((

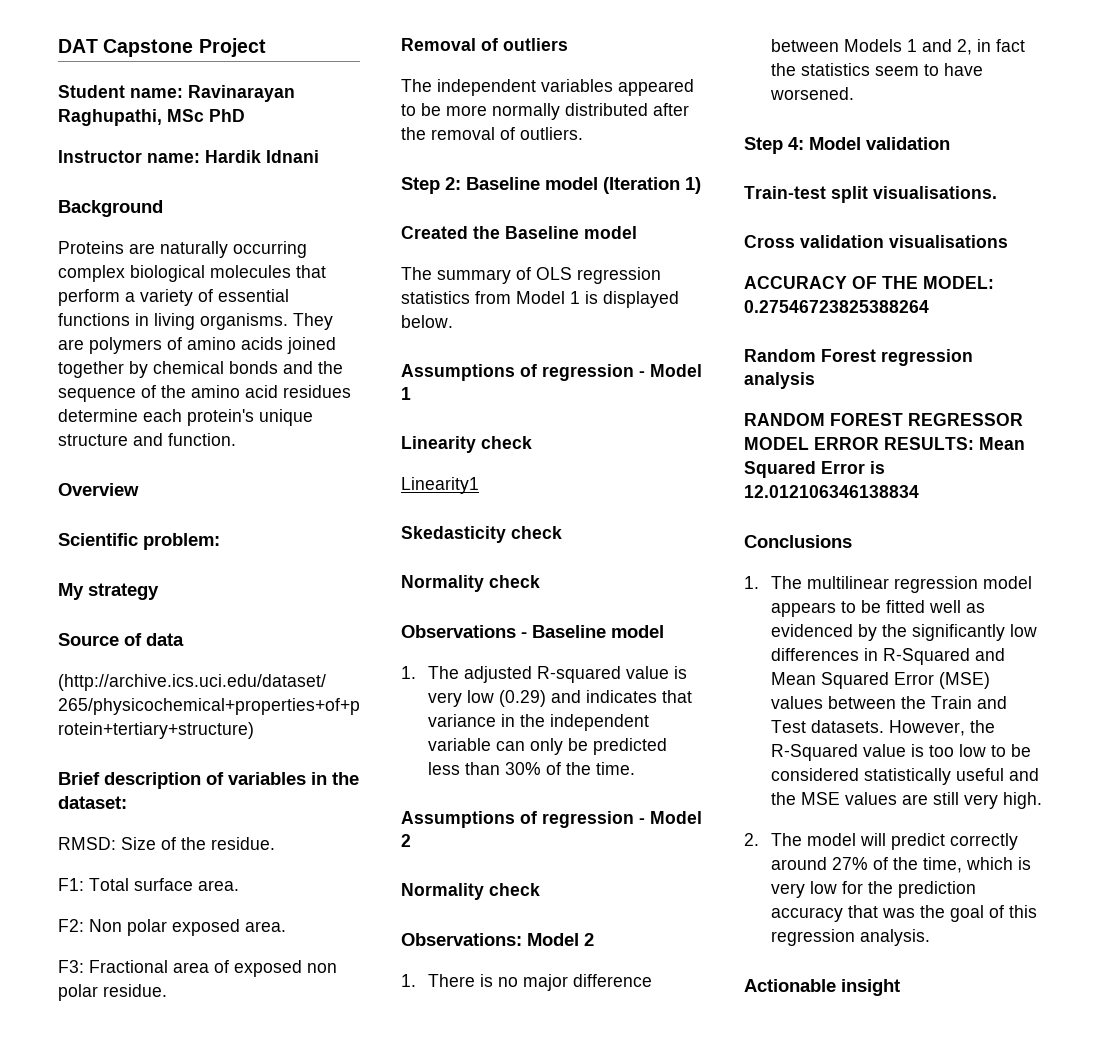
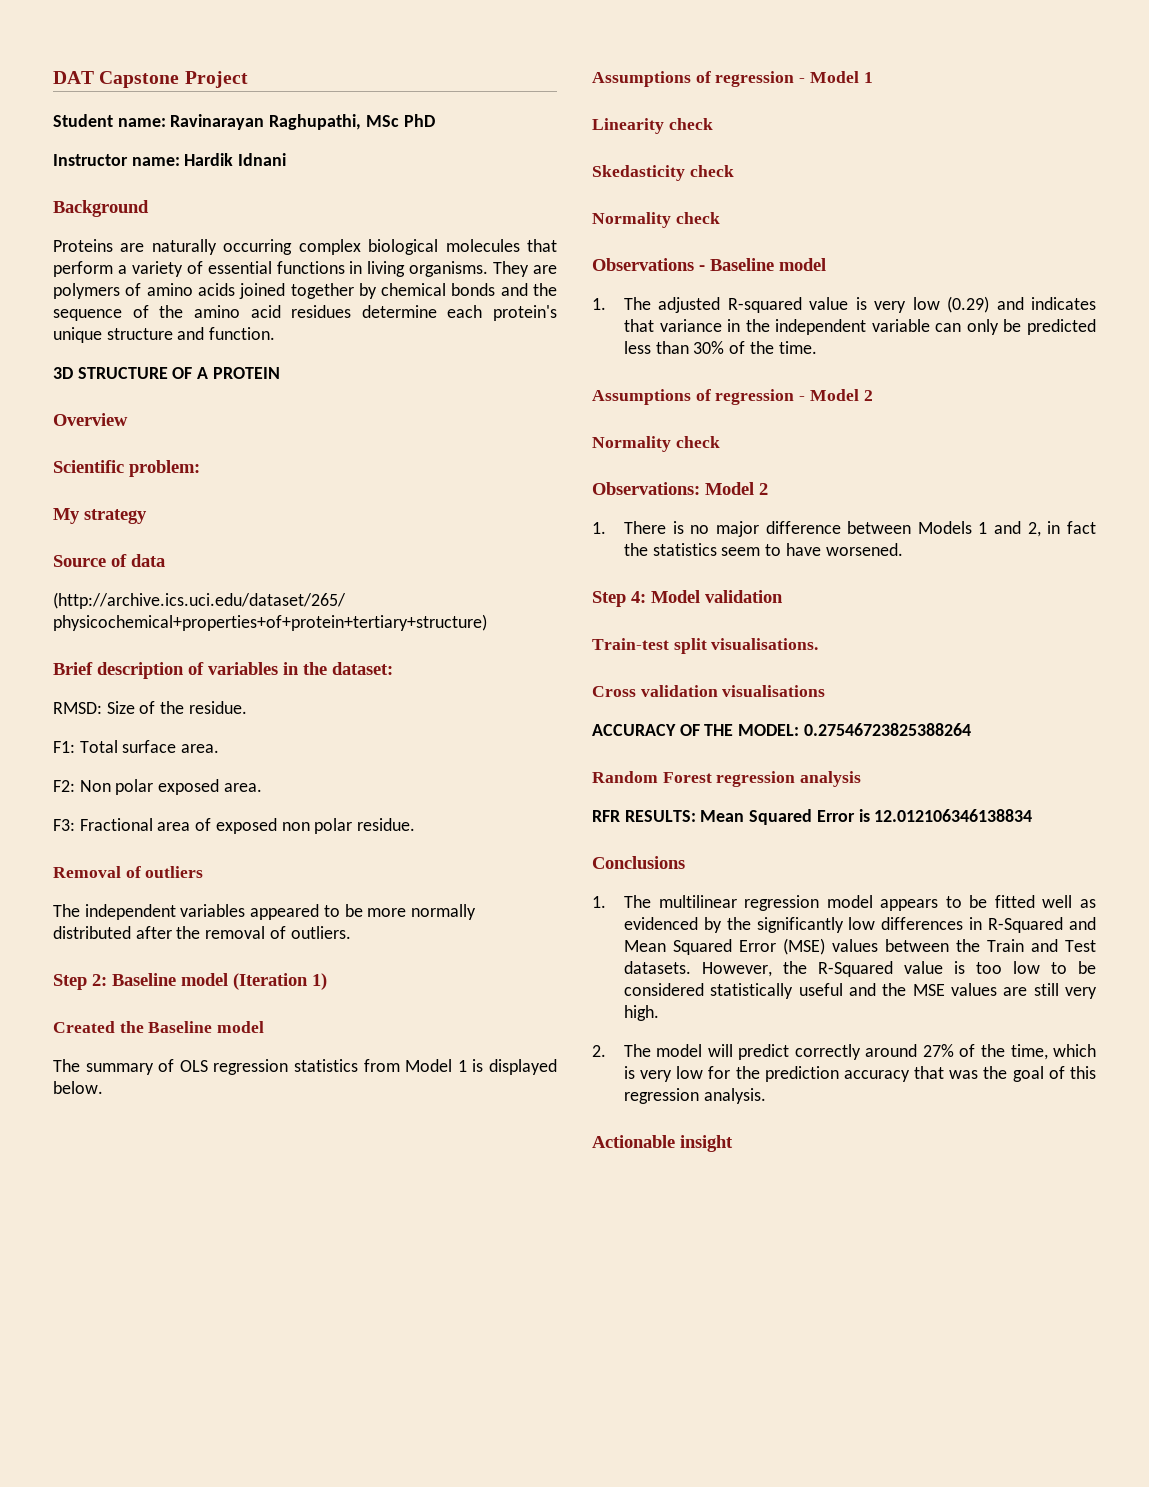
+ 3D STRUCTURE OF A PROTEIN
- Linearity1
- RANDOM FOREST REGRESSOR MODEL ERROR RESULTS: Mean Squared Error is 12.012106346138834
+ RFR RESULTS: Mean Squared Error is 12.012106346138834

))
((

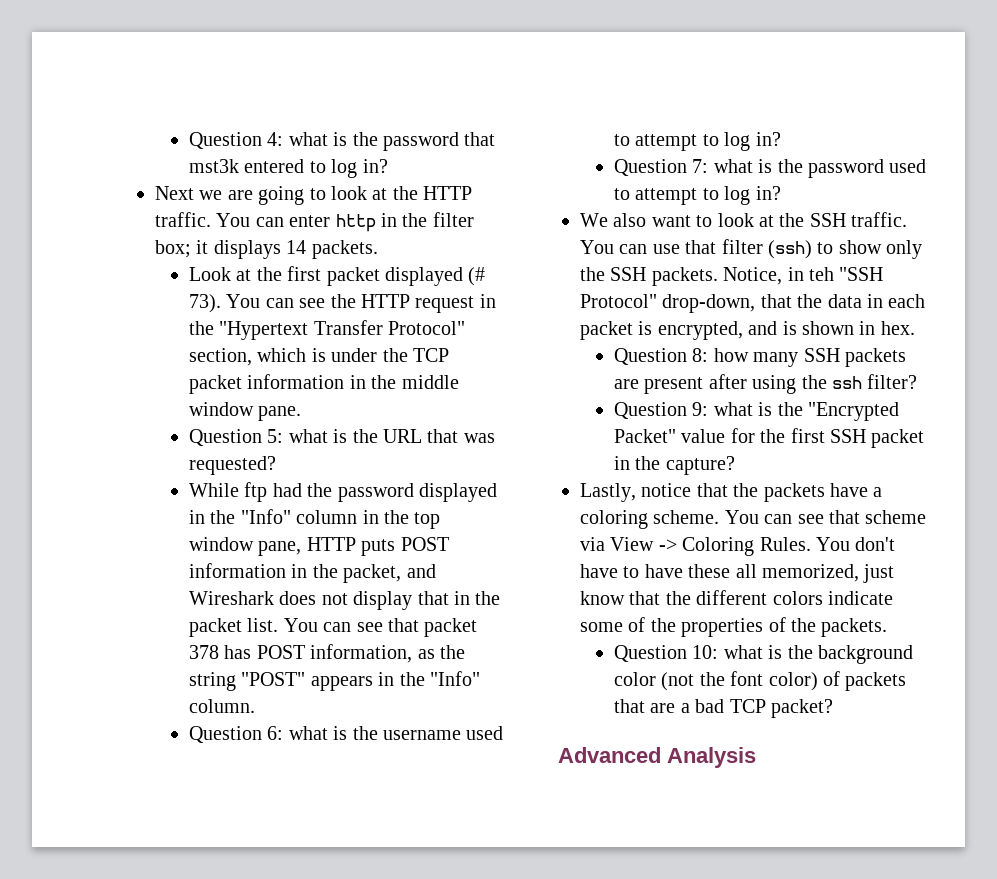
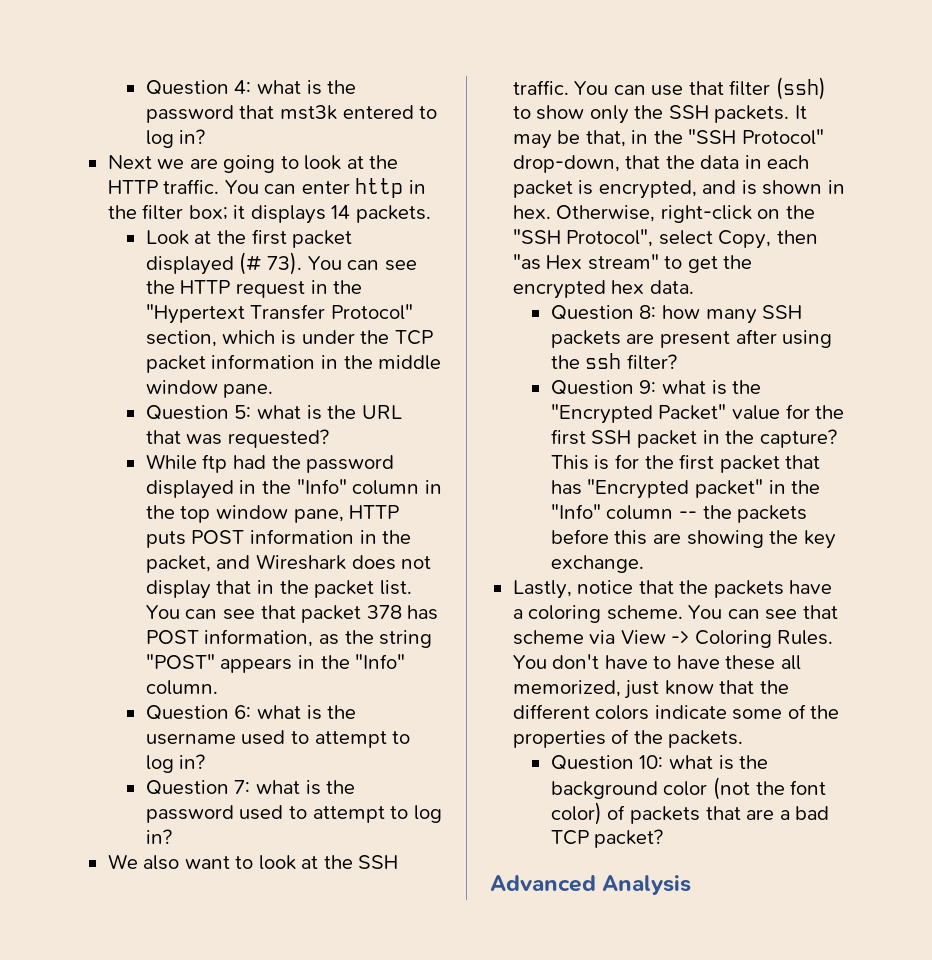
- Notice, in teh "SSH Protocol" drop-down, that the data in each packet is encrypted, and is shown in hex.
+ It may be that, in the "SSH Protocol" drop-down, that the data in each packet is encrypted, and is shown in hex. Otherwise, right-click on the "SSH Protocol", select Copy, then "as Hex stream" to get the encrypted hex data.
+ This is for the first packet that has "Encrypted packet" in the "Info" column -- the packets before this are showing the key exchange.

))

*Task objective*. Find "RESULTS" in the preceding records. Copy each line that holds it.

*Response to this task*.
- RANDOM FOREST REGRESSOR MODEL ERROR RESULTS: Mean Squared Error is 12.012106346138834
+ RFR RESULTS: Mean Squared Error is 12.012106346138834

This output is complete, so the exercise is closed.